Information provided:
________

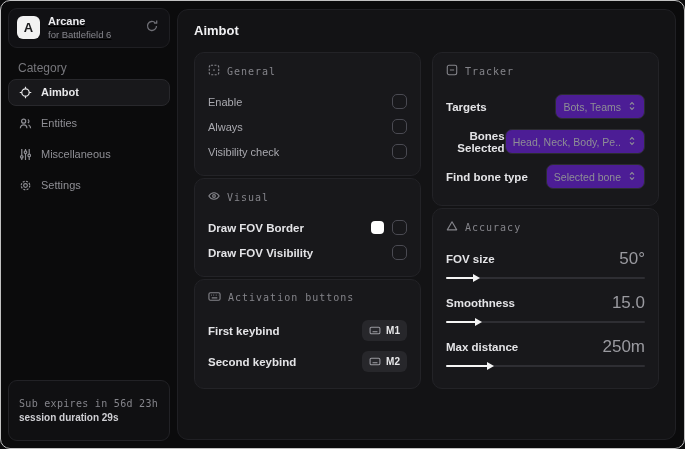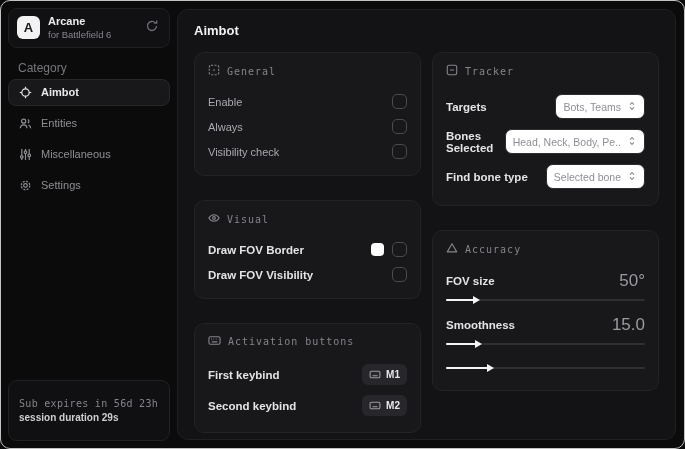"Arcane" .brand-text { text-decoration: none -> underline }
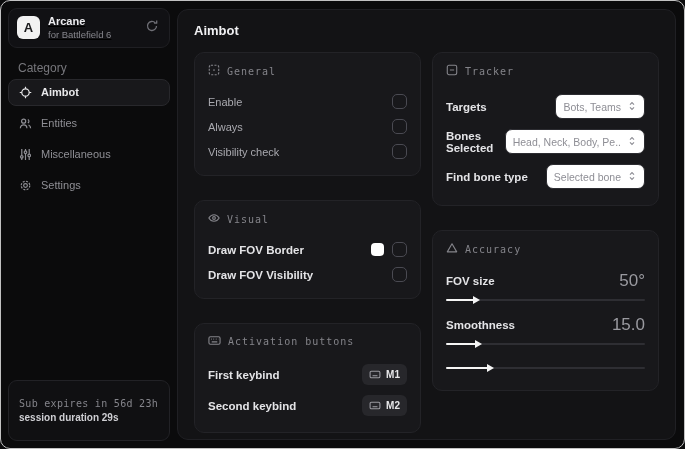"General" .card { margin-bottom: 24px -> 2px }
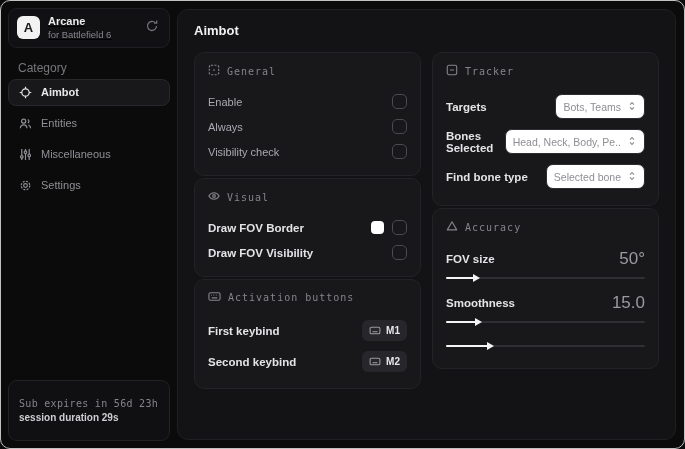"Targets" .row-label.strong { text-align: none -> right }
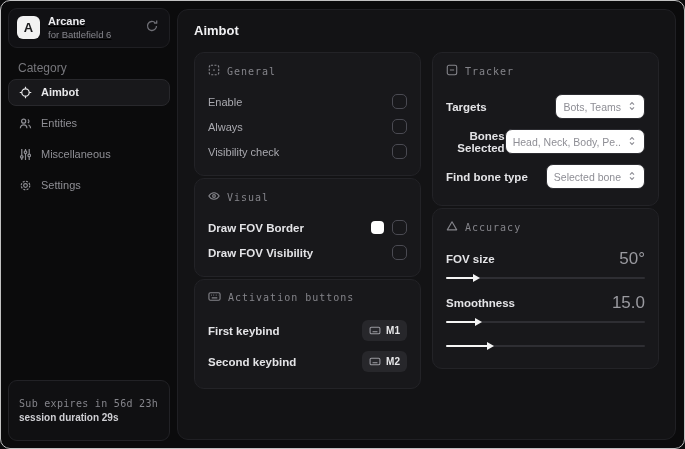"Bots, Teams" .dropdown { background: #ffffff -> #4c1d95 }
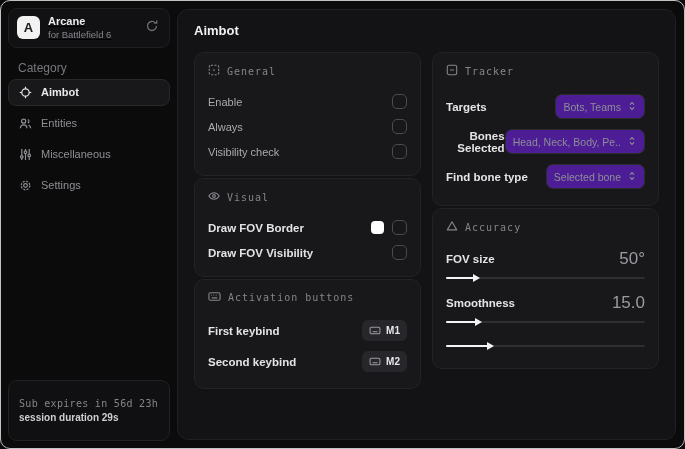"Max distance" div.row { html: none -> <div> <span>Max distance</span> <span>250m</span> </div> }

________

Exercise prompt:
The output should be the material above, copied exactly, without its pictures.

Task output:
"Arcane" .brand-text { text-decoration: none -> underline }
"General" .card { margin-bottom: 24px -> 2px }
"Targets" .row-label.strong { text-align: none -> right }
"Bots, Teams" .dropdown { background: #ffffff -> #4c1d95 }
"Max distance" div.row { html: none -> <div> <span>Max distance</span> <span>250m</span> </div> }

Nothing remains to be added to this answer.